Namespaces and namespace pollution
Don't do "using namespace"
C++ namespaces mean that some classes, functions, etc. have cumbersome names. For example, in ISO C++ the output stream class is known as std::ostream. In earlier versions of C++ it was known as simply ostream, which is easier to type.
Some people use this to revert to the old way:
using namespace std;
In general this is considered bad C++ coding practice, as it imports the entire std namespace into the top-level namespace. Instead, just bring in selected things which you need. For example:
using std::ostream; using std::endl; using std::hex; using std::setw; using std::setfill;
This avoids the significant namespace pollution that a whole-namespace import will cause.

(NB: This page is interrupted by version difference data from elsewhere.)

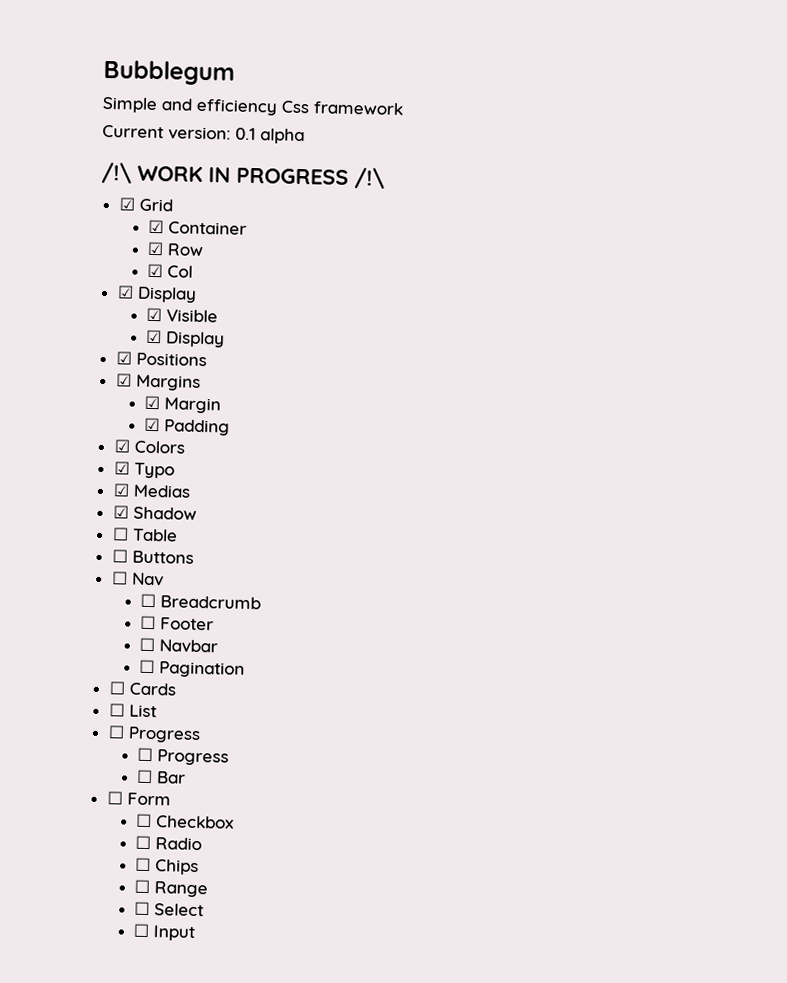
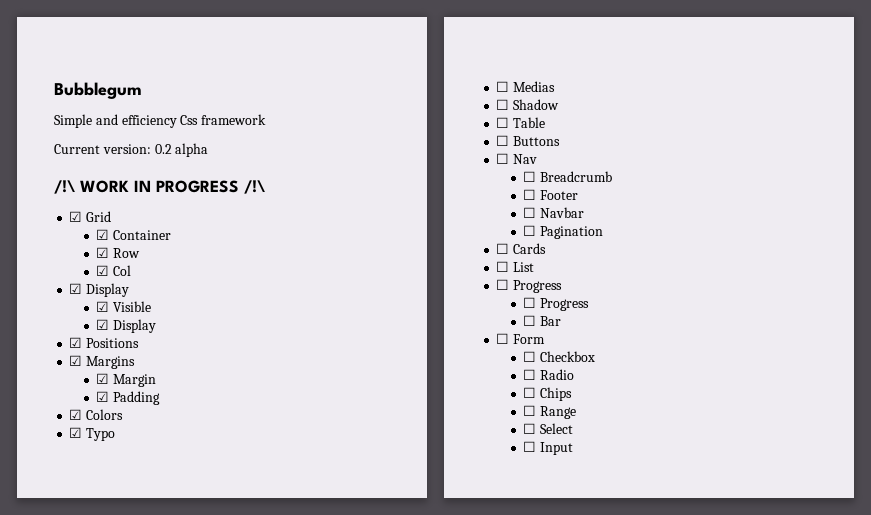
[235,127,256,141] 0.1 -> [154,144,172,154] 0.2
[112,483,130,497] ☑ -> [496,81,510,92] ☐
[112,505,129,519] ☑ -> [496,99,510,110] ☐

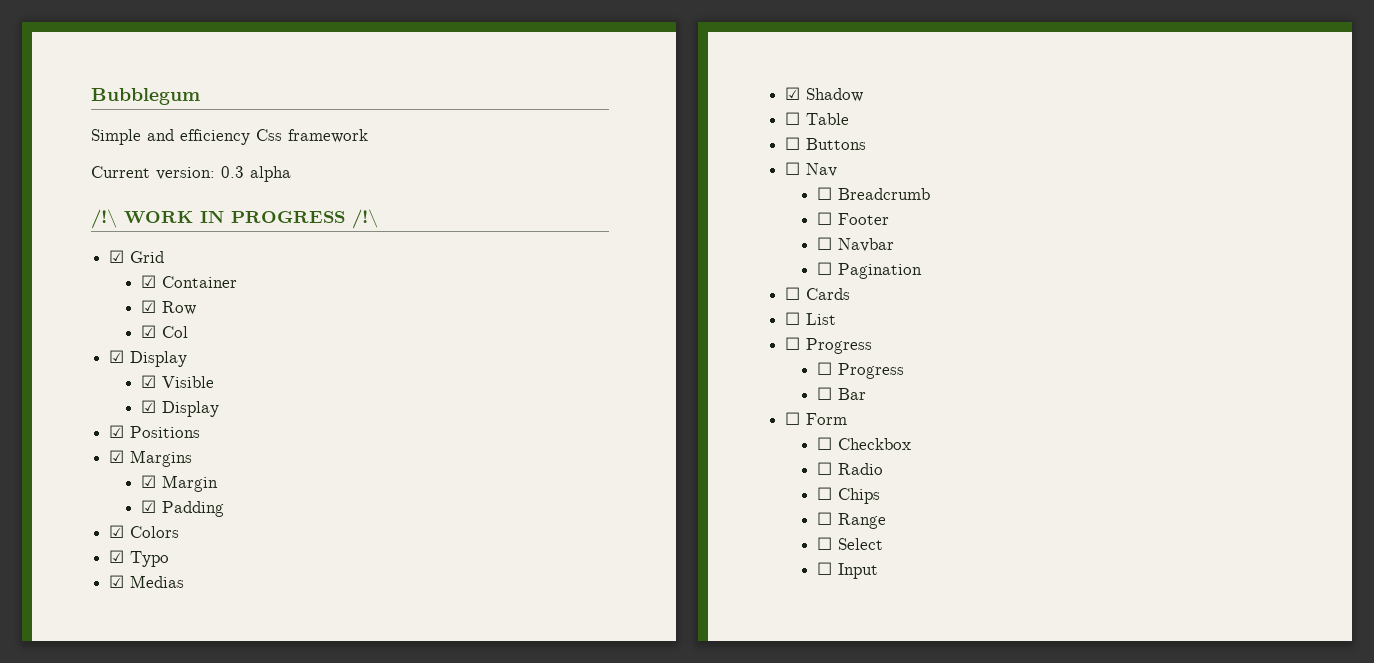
[154,144,172,154] 0.2 -> [221,166,244,178] 0.3
[496,81,510,92] ☐ -> [109,575,125,588] ☑
[496,99,510,110] ☐ -> [785,87,801,100] ☑

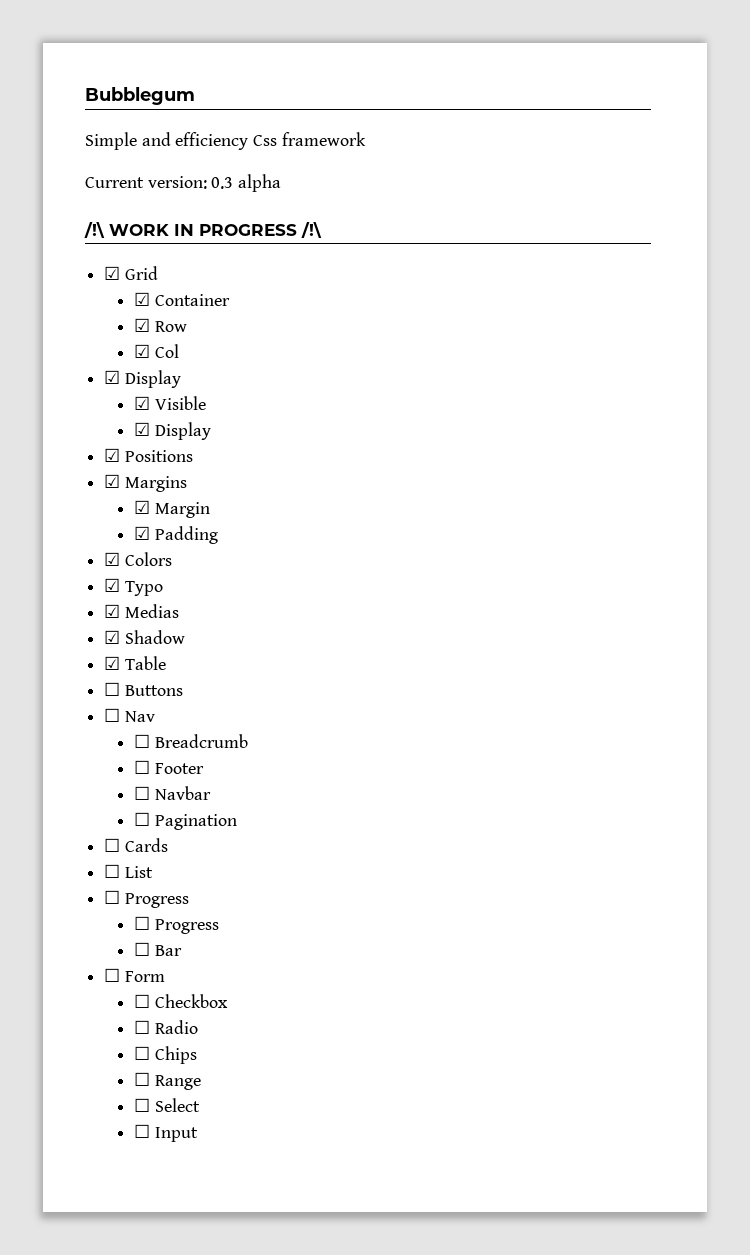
[785,112,801,125] ☐ -> [104,656,121,670] ☑

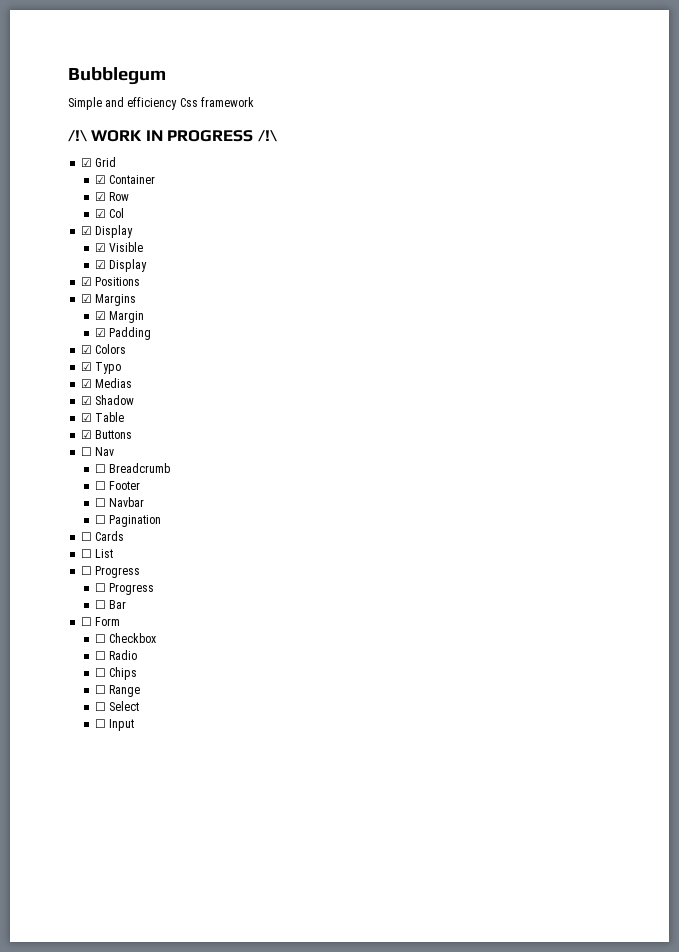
[85,174,282,192] // Current version: 0.3 alpha -> (254, 102) none
[104,682,121,696] ☐ -> [81,430,93,439] ☑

Don't put "using" directives in header files
The using directive should be put in definition (.C) files but not header (.H) files. Putting them in header files causes anyone including the header file to get the same names imported into their namespace.
Instead, each definition file should just import those portions of other namepsaces which they need. That way imported names are not imposed upon every file including a header.
This does mean that header files need to use longer names (e.g. std::ostream).
Consider putting new names in a namespace
When defining a new type, function, or other global name, in library code, consider putting it in a namespace. This helps avoid possible name collisions with names from any other library the code may later be combined with.
Use Basics::uintN rather than BitN
There are several typedefs for unsigned integers at the global level which were used in the original Vesta code for bit-fields and unsigned integers:
Bit8 |
an 8-bit unsigned integer |
Bit16 |
a 16-bit unsigned integer |
Bit32 |
a 32-bit unsigned integer |
Bit64 |
a 64-bit unsigned integer |
There are equivalent types in the Basics:: namespace.
Basics::uint8 |
an 8-bit unsigned integer |
Basics::uint16 |
a 16-bit unsigned integer |
Basics::uint32 |
a 32-bit unsigned integer |
Basics::uint64 |
a 64-bit unsigned integer |
In general the latter should be preferred.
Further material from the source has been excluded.